Please report, as a single number with no other text, how many lines of the listing contain "care".
Segment Open
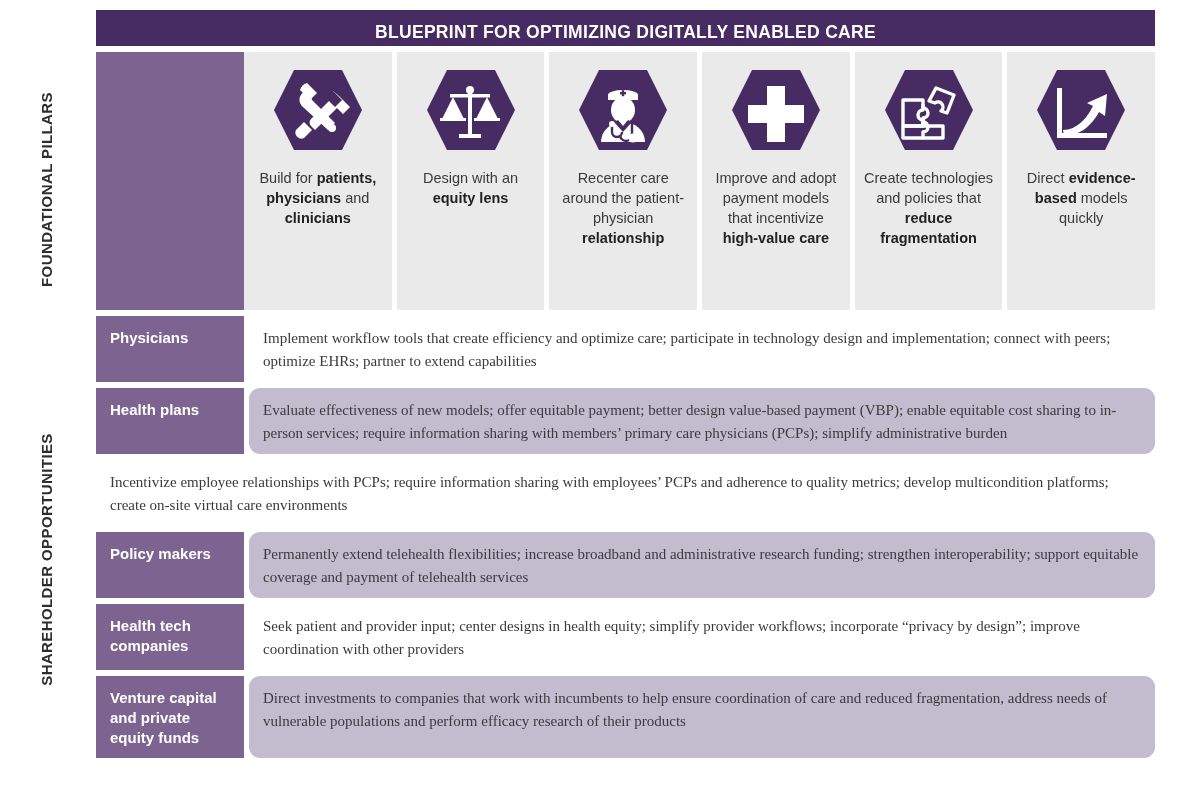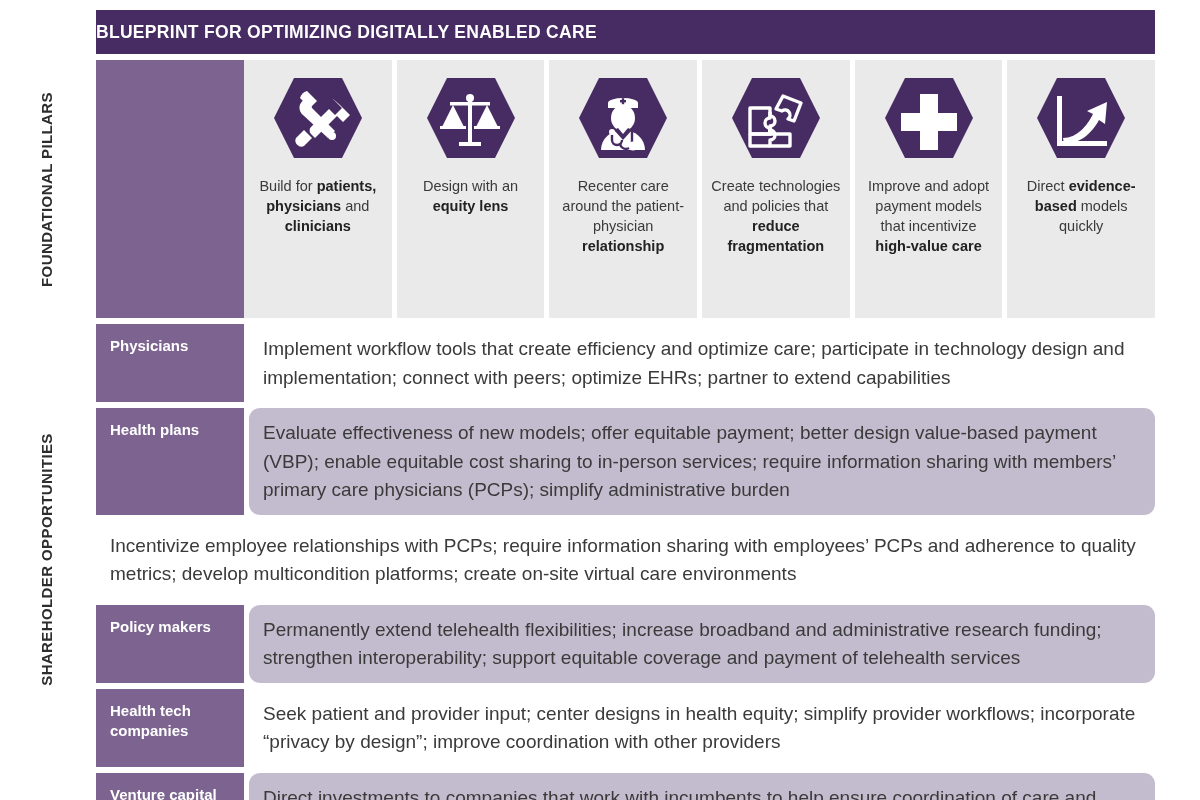--- a/index.html
+++ b/index.html
@@ -40,25 +40,25 @@
   .grid{
     position:absolute;
     left:96px;top:10px;
     width:1059px;
     }
 
   
   .title-bar{
     background:#472c63;
     color:#ffffff;
-    text-align:left;
+    text-align:center;
     font-size:17.5px;
     font-weight:700;
     letter-spacing:.3px;
-    height:44px;
+    height:36px;
     line-height:44px;
     box-sizing:border-box;
   }
 
   
   .pillars-row{
     display:flex;
     margin-top:6px;
     height:258px;
   }
@@ -106,25 +106,26 @@
     background:#7d6490;
     color:#ffffff;
     font-size:15px;
     font-weight:700;
     padding:12px 12px 10px 14px;
     box-sizing:border-box;
     line-height:1.34;
   }
   .srow-body{
     flex:1 1 auto;
-    font-size:19px;
+    font-size:15px;
     line-height:1.5;
     color:#3a3a3a;
     padding:11px 14px 10px 14px;
     box-sizing:border-box;
+    font-family:Liberation Serif, serif;
   }
   .srow-body.white{background:#ffffff;}
   .srow-body.lav{background:#c3bcce;border-radius:11px;}
 </style>
 </head>
 <body>
 
 <div class="board">
 
   <div class="side-label" id="side-pillars">
@@ -194,45 +195,45 @@
         <circle cx="58" cy="72" r="4.5"></circle>
       </g>
     </svg>
             </div>
             <div class="pillar-text"><span>Recenter care around the patient-physician </span><b>relationship</b></div>
           </div>
           <div class="pillar">
             <div class="hex-wrap">
               <svg width="96" height="88" viewBox="0 0 96 88">
       <path d="M24,4 L72,4 L92,44 L72,84 L24,84 L4,44 Z" fill="#472c63"></path>
+      <path fill="#fff" d="M39 20 h18 v19 h19 v18 h-19 v19 h-18 v-19 h-19 v-18 h19 z"></path>
+    </svg>
+            </div>
+            <div class="pillar-text"><span>Improve and adopt payment models that incentivize </span><b>high-value care</b></div>
+          </div>
+          <div class="pillar">
+            <div class="hex-wrap">
+              <svg width="96" height="88" viewBox="0 0 96 88">
+      <path d="M24,4 L72,4 L92,44 L72,84 L24,84 L4,44 Z" fill="#472c63"></path>
 
       <g fill="none" stroke="#fff" stroke-width="3.4" stroke-linejoin="round">
         <path d="M22 34 h20 v8 a5 5 0 0 1 0 10 v8 h-20 z"></path>
         <path d="M22 60 h20 v-6 a5 5 0 0 1 0 -10 v-6"></path>
         <path d="M42 60 h20 v12 h-20 v-6 a5 5 0 0 0 0 -10 z"></path>
         <path d="M22 60 v12 h20"></path>
         <path d="M55 22 l18 7 l-7 18 l-6 -2 a5 5 0 0 0 -6 -8 l-6 -2 z"></path>
       </g>
     </svg>
             </div>
             <div class="pillar-text"><span>Create technologies and policies that </span><b>reduce fragmentation</b></div>
           </div>
           <div class="pillar">
             <div class="hex-wrap">
               <svg width="96" height="88" viewBox="0 0 96 88">
       <path d="M24,4 L72,4 L92,44 L72,84 L24,84 L4,44 Z" fill="#472c63"></path>
-      <path fill="#fff" d="M39 20 h18 v19 h19 v18 h-19 v19 h-18 v-19 h-19 v-18 h19 z"></path>
-    </svg>
-            </div>
-            <div class="pillar-text"><span>Improve and adopt payment models that incentivize </span><b>high-value care</b></div>
-          </div>
-          <div class="pillar">
-            <div class="hex-wrap">
-              <svg width="96" height="88" viewBox="0 0 96 88">
-      <path d="M24,4 L72,4 L92,44 L72,84 L24,84 L4,44 Z" fill="#472c63"></path>
 
       <g fill="#fff">
         <rect x="24" y="22" width="5" height="50"></rect>
         <rect x="24" y="67" width="50" height="5"></rect>
         <path d="M30 64 C44 64 54 52 60 40 l-6 -3 l20 -9 l-2 22 l-6 -4 C59 59 47 70 31 70 z"></path>
       </g>
     </svg>
             </div>
             <div class="pillar-text"><span>Direct </span><b>evidence-based</b><span> models quickly</span></div>
           </div>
Segment Closed
*Task answer*: 3